Si les CD d’artistes africains s’entassaient — Manu Dibango, Alpha Blondy, Eddy Wata —, ça manquait de livres. Frédéric n’était pas un lecteur, on ne lisait pas dans sa famille. Abigaël avait vite rempli de romans policiers les cases vides de la bibliothèque.
Depuis quasiment trois semaines qu’elle habitait ici, elle n’avait pas eu de mal à trouver ses marques dans la capitale des Flandres. Ce quartier lillois lui plaisait, les gens lui souriaient, l’hiver et ses jours sombres battaient en retraite. Partager ses soirées avec Frédéric lui procurait le plus grand bien. Ils parlaient de tout, de rien, apprenaient à se connaître. Ainsi, elle avait considérablement diminué sa consommation en médicaments et en alcool. Presque quatre mois après l’accident, elle pouvait boire un apéritif sans risque de rechute, avait repris le Propydol en respectant les horaires et les doses, ce qui réduisait les cataplexies au strict minimum.
Quant à sa maison d’Hellemmes, elle venait d’en baisser le prix de vingt mille euros, faute de propositions sérieuses. Les visites reprenaient, mais hors de question d’être sur place à ces moments-là.

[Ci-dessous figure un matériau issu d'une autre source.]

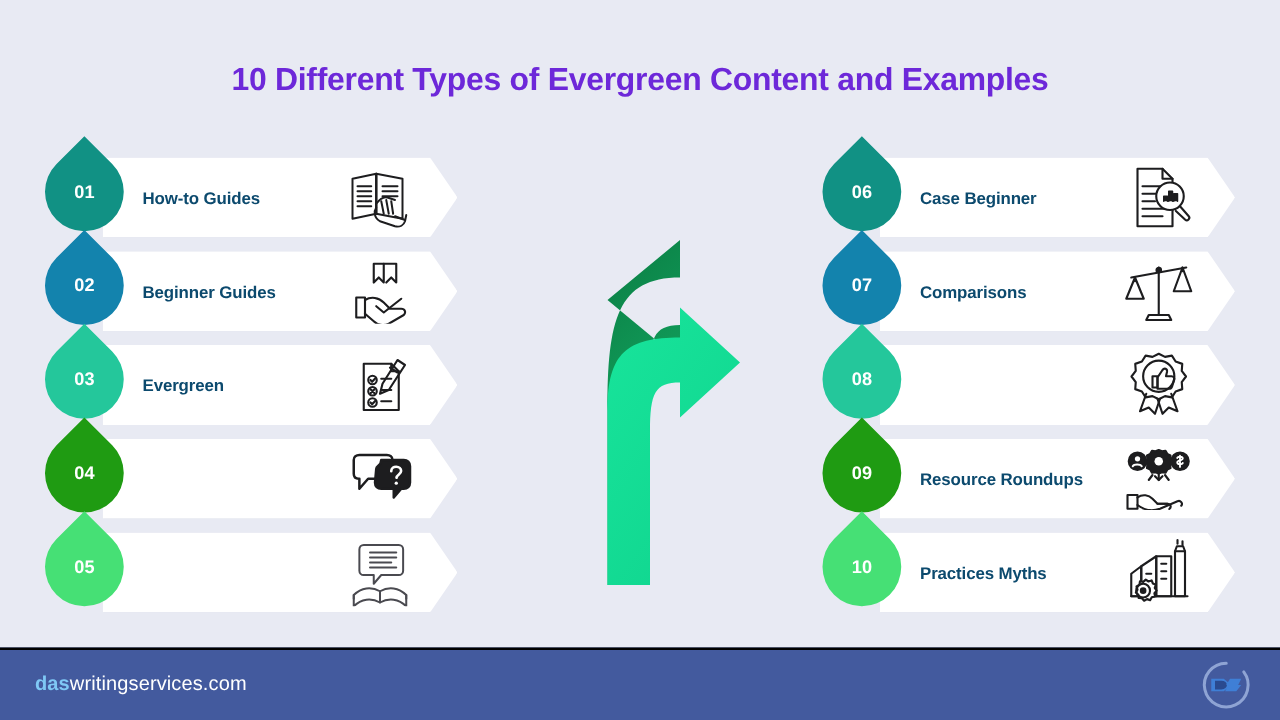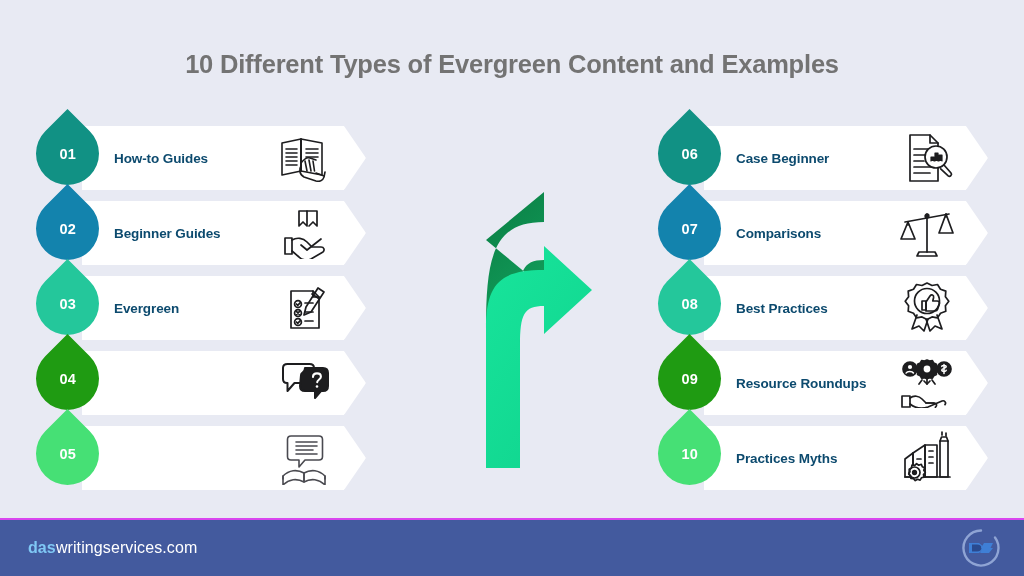--- a/index.html
+++ b/index.html
@@ -159,7 +159,7 @@
 
 <div class="canvas">
 
-  <div class="title" style="color: #737373; text-align: center;">10 Different Types of Evergreen Content and Examples</div>
+  <div class="title" style="color: #6d28d9; text-align: center;">10 Different Types of Evergreen Content and Examples</div>
 
   <div class="col col-left">
 

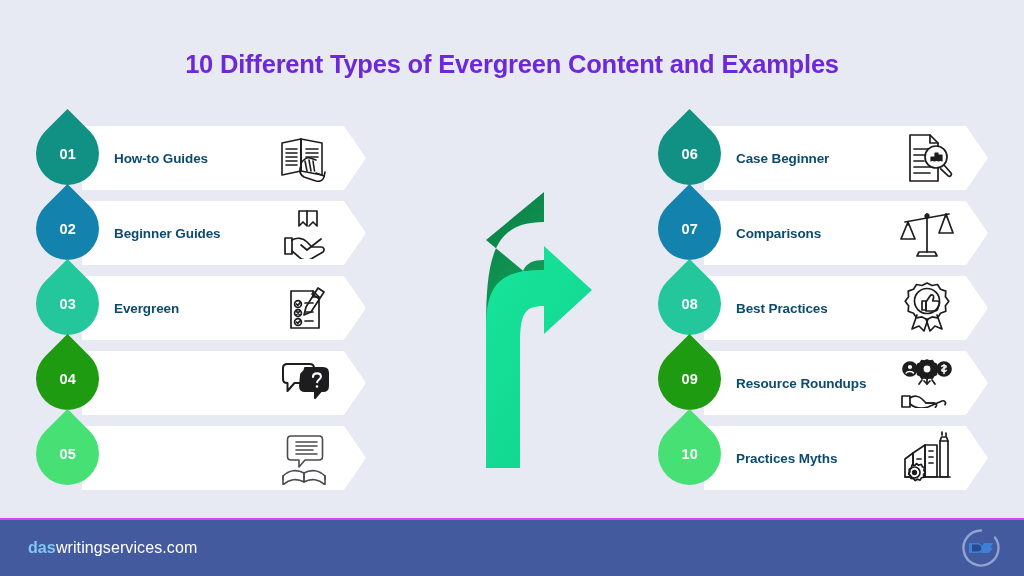--- a/index.html
+++ b/index.html
@@ -301,7 +301,6 @@
       <div class="badge" style="background:#24c79b">
         <span>08</span>
       </div>
-      <div class="label">Best Practices</div>
       <div class="icon-wrap">
         <svg width="54" height="54" viewBox="0 0 54 54" fill="none" stroke="#1d1d1f" stroke-width="1.7" stroke-linejoin="round" stroke-linecap="round">
           <path d="M27 2 l5 2.5 l5.5 -1 l3 4.7 l5.3 1.9 l-0.4 5.6 l3.4 4.5 l-3.4 4.5 l0.4 5.6 l-5.3 1.9 l-3 4.7 l-5.5 -1 l-5 2.5 l-5 -2.5 l-5.5 1 l-3 -4.7 l-5.3 -1.9 l0.4 -5.6 l-3.4 -4.5 l3.4 -4.5 l-0.4 -5.6 l5.3 -1.9 l3 -4.7 l5.5 1 z"></path>

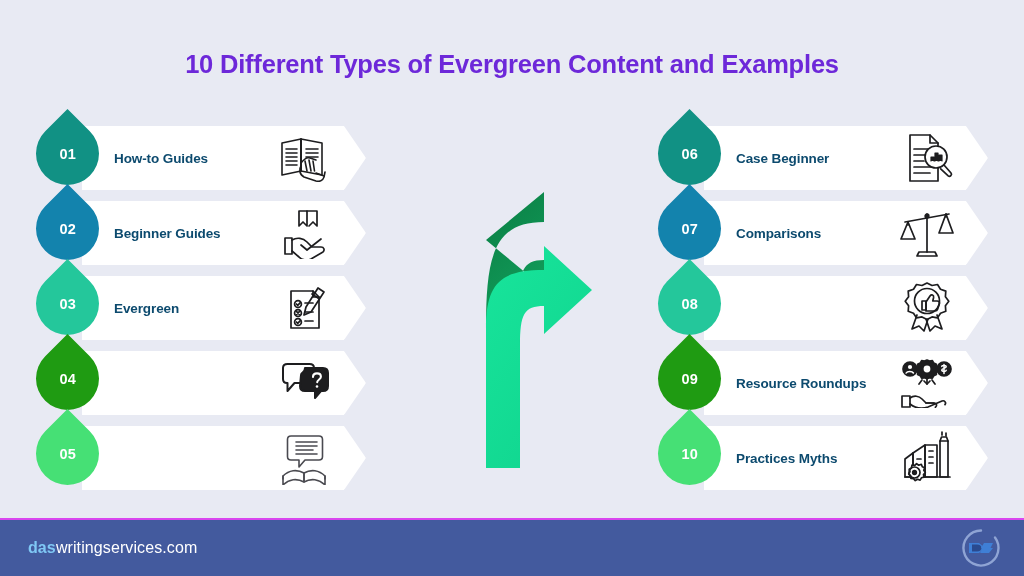--- a/index.html
+++ b/index.html
@@ -128,7 +128,7 @@
     width: 1024px;
     height: 56px;
     background: #435a9e;
-    border-top: 2px solid #d946ef;
+    border-top: 2px solid #000000;
   }
   .footer-text {
     position: absolute;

Évidemment, Zieman et le moustachu n’avaient plus jamais donné signe de vie, et Abigaël vivait avec une énigme de plus autour de son père. Le code secret restait indéchiffrable, même si elle continuait à recevoir des mails des membres des différents forums où était posté son casse-tête. Mais aucun de ces messages ne débouchait sur une piste sérieuse.